I’ve heard: Mulla Nasruddin worked for a man who was addicted to writing anonymous letters. He wrote to newspaper editors, leaders, scholars—without signature. One day he wrote a letter, gave it to Nasruddin to post. When Nasruddin returned, he asked, “Mulla, did you mail it?” “Yes,” said Nasruddin. “Why didn’t you tell me? I forgot to write the address.” Nasruddin said, “I thought perhaps this time you wished to keep even the address confidential.”
But if the address is secret too, how will the letter arrive? To what address shall we send the letter written to God so that it reaches Him? Hence the search for the Name—by which name to call? Nanak says: either all names are His, or none are. And akshar is His Name.

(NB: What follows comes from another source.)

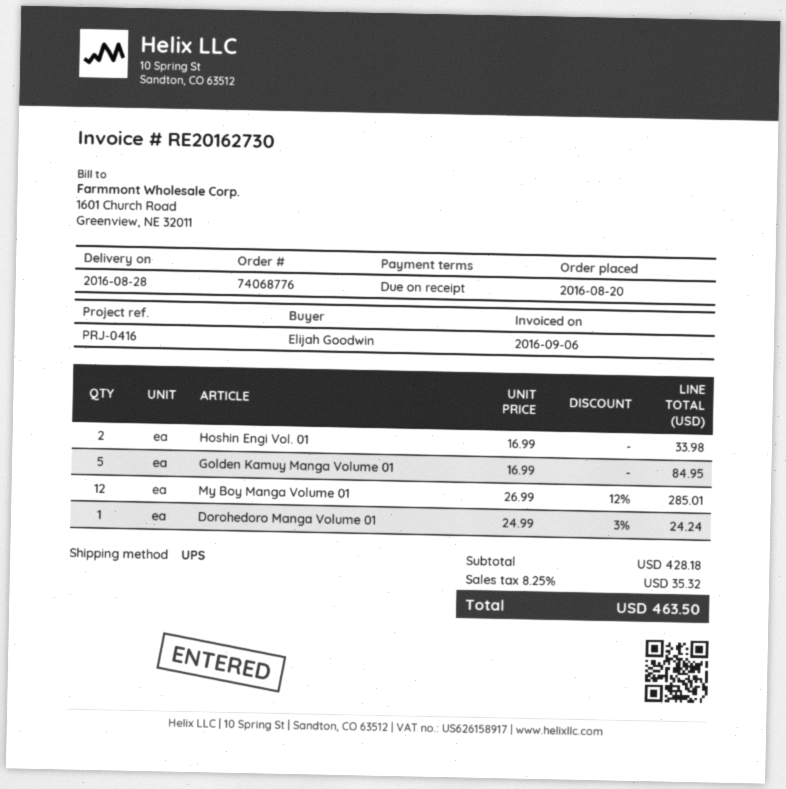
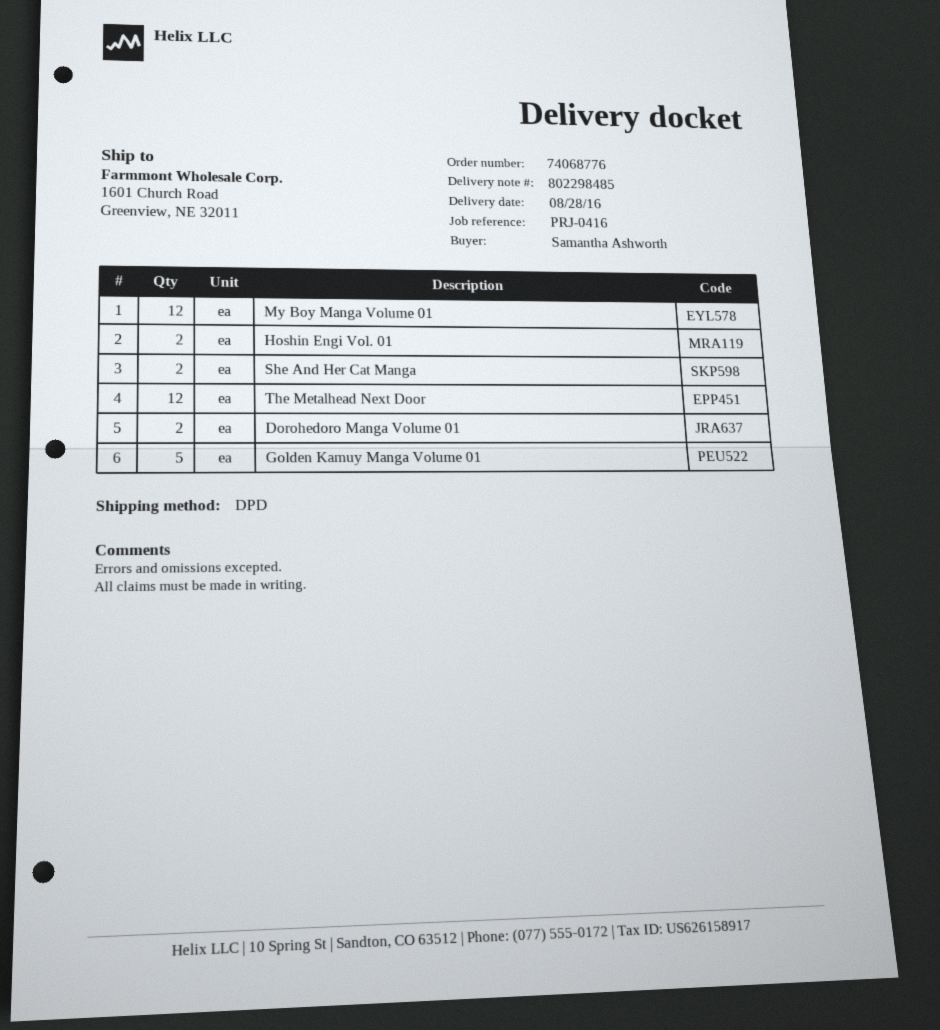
ordered by: Elijah Goodwin -> Samantha Ashworth
shipping method: UPS -> DPD
Dorohedoro Manga Volume 01: 1 -> 2
She And Her Cat Manga: none -> 2
The Metalhead Next Door: none -> 12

Akshar is a precious word. In Sanskrit and the Indian languages we call the alphabet akshar. But akshar literally means “that which cannot be erased.” Your written A-B-C can be erased—so they are kshar, perishable. You write on a slate—wipe, and it is gone. It was not before; you wrote; you wiped; it is no more. That is kshar, not akshar. And yet we call the alphabet akshar. The reason is: the real cannot be written or erased; what you write is only a reflection.
Imagine the moon in the sky and its reflection in a lake. Disturb the lake and the reflected moon shatters; that is kshar. Wave your hand in the sky—nothing happens to the real moon; that is akshar.
Our language is only a reflection of the Divine language. What we write on boards and in books is reflection, and will pass away. But that from which it emanates is akshar. What you speak is perishable; but the one within who speaks is imperishable.
So Nanak says: akshar is His Name. It can neither be written nor erased. Apart from that akshar, all else is man’s invention. What is that akshar?
The nearest resonance we have of that akshar is Omkar. That is why Nanak’s entire vision rests on a single wall: Ek Onkar Satnam. That’s all. Understand these three words and Japji is understood—Nanak is understood. That is the thread. Akshar means Omkar—the one sound that resounds without being written, the music of existence itself, which never ceases. When all else is lost, it still resounds.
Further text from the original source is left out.